As businesses look to modernize their line of business applications Microsoft Power Platform is the tool of choice to accelerate and implement digital transformation. Microsoft Power Platform is made up of Power Apps, Power Automate, Power BI and Power Virtual Agents. The Common Data Service (CDS) is a key component of the Power Platform and provides for data storage and related business logic execution. CDS implements Microsoft’s Common Data Model (CDM) allowing it to be part of the data fabric in an organization with a common way of describing core business data. In this course, we are focused on using the Common Data Service to build business applications. Specifically, we will look at the capabilities required to build data models for real world business applications. These applications can be built by power users (e.g. Joe or Sue from accounting) or by professional app makers whose job is focused on building Power Platform solutions.

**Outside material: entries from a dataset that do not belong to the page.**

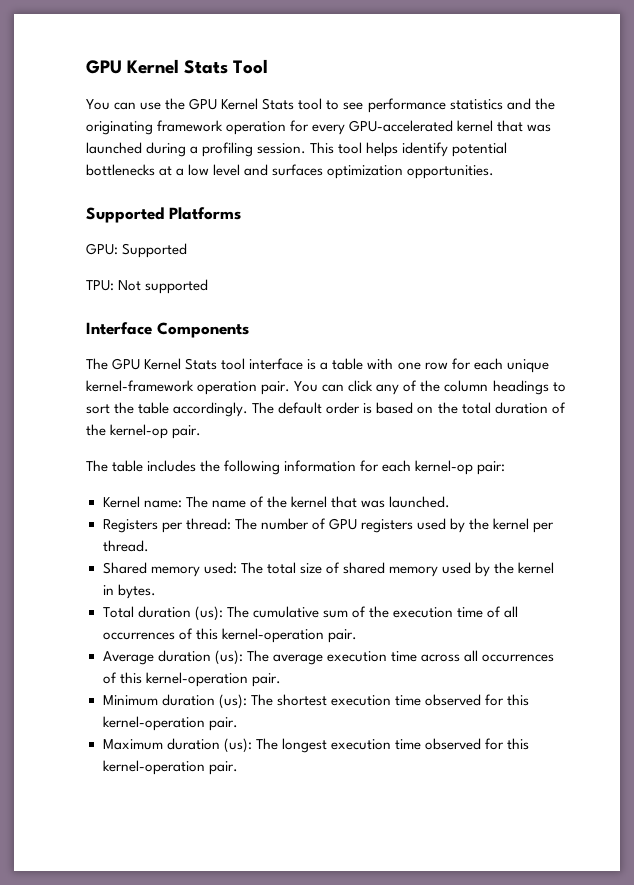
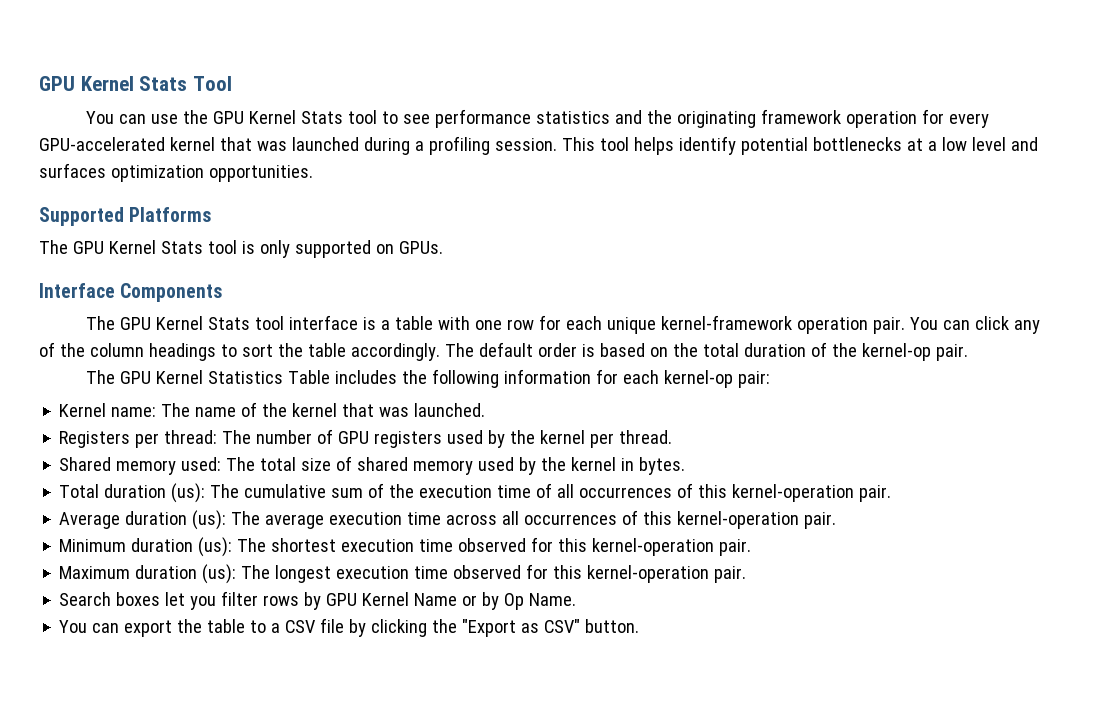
- GPU: Supported
- TPU: Not supported
+ The GPU Kernel Stats tool is only supported on GPUs.
- The table includes the following information for each kernel-op pair:
+ The GPU Kernel Statistics Table includes the following information for each kernel-op pair:
+ Search boxes let you filter rows by GPU Kernel Name or by Op Name.
+ You can export the table to a CSV file by clicking the "Export as CSV" button.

What is the Common Data Service (CDS) and when to use it as part of your data and business logic strategy. This includes understanding the core capabilities, architecture and high level licensing.
Understand how the Microsoft Common Data Model is used by CDS and how you should leverage it when building your CDS data model.

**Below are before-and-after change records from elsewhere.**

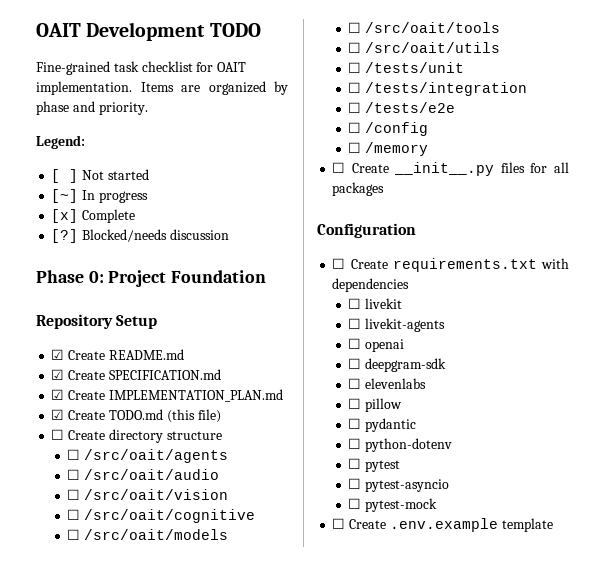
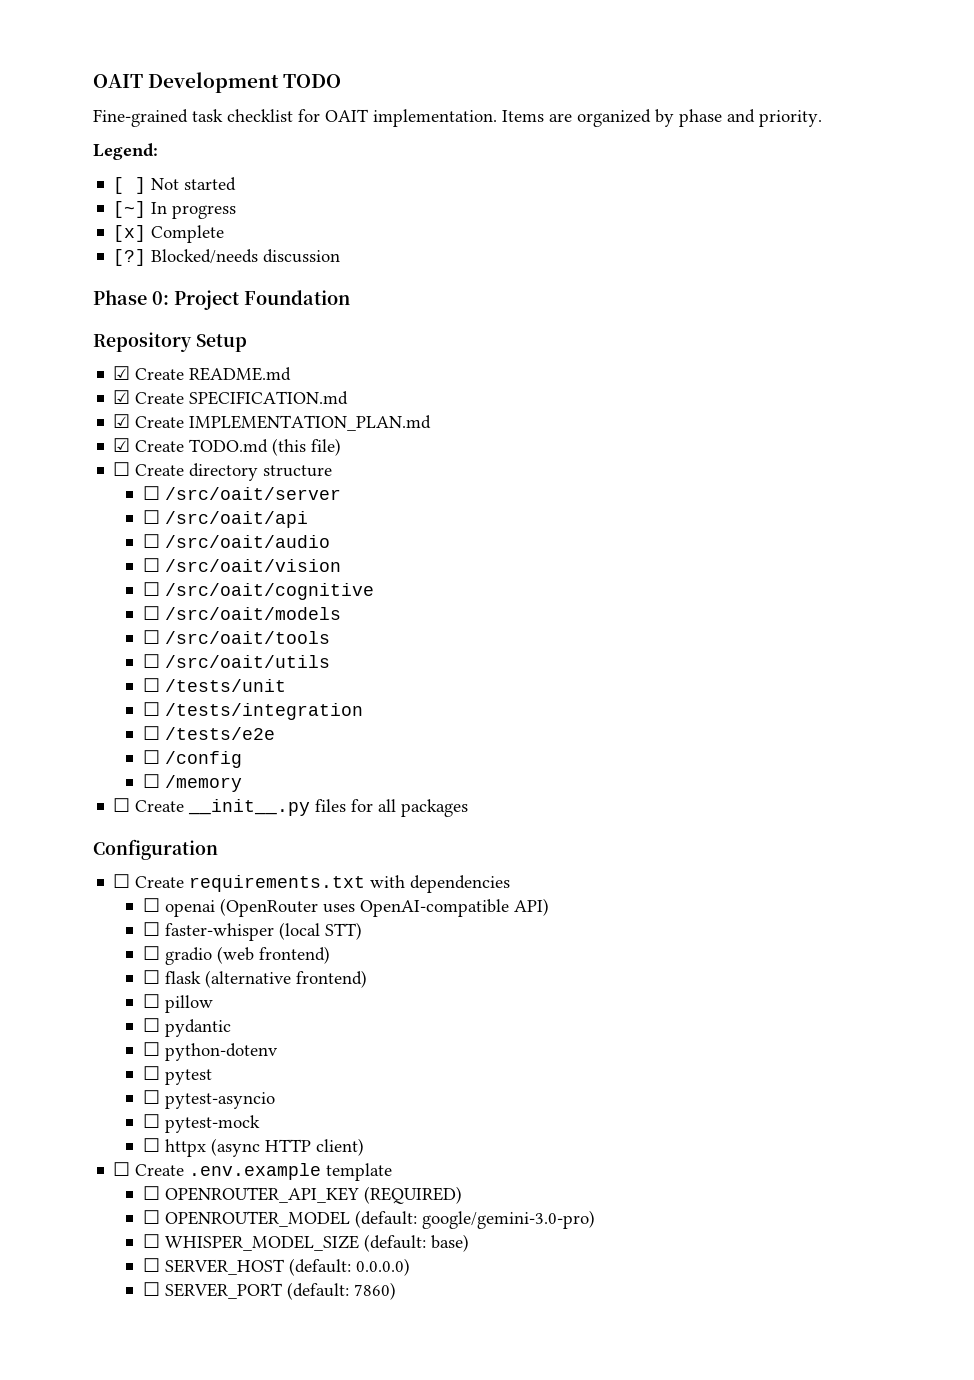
- ☐ /src/oait/agents
+ ☐ /src/oait/server
+ ☐ /src/oait/api
- ☐ livekit
- ☐ livekit-agents
- ☐ openai
- ☐ deepgram-sdk
- ☐ elevenlabs
+ ☐ openai (OpenRouter uses OpenAI-compatible API)
+ ☐ faster-whisper (local STT)
+ ☐ gradio (web frontend)
+ ☐ flask (alternative frontend)
+ ☐ httpx (async HTTP client)
+ ☐ OPENROUTER_API_KEY (REQUIRED)
+ ☐ OPENROUTER_MODEL (default: google/gemini-3.0-pro)
+ ☐ WHISPER_MODEL_SIZE (default: base)
+ ☐ SERVER_HOST (default: 0.0.0.0)
+ ☐ SERVER_PORT (default: 7860)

Entities are the key building blocks for storing data in CDS. Learn about the different types of entities, ownership and how to decide between custom and CDM entity definitions.
Each CDS entity is a collection of fields that store the individual data elements. Each field has a data type. Learn about all the different CDS data types and how to choose the best one for your data.
Relationships bring real world data models to life by describing the connections between business data (entities). This chapter explores how to use relationships and to select the right relationship behaviors based on your data and business requirements.
At the heart of any good line of business application is the data model. CDS allows app builders to declaratively build the data model and work with it using all the power of the platform. This chapter is a must-read for a good understanding of the decisions made in the remaining chapters.
There is no one size fits all for data modeling so one of the best ways to learn about it is via scenarios and challenges. In this collection each contains a scenario to convey approaches for data modeling of a specific problem or technique.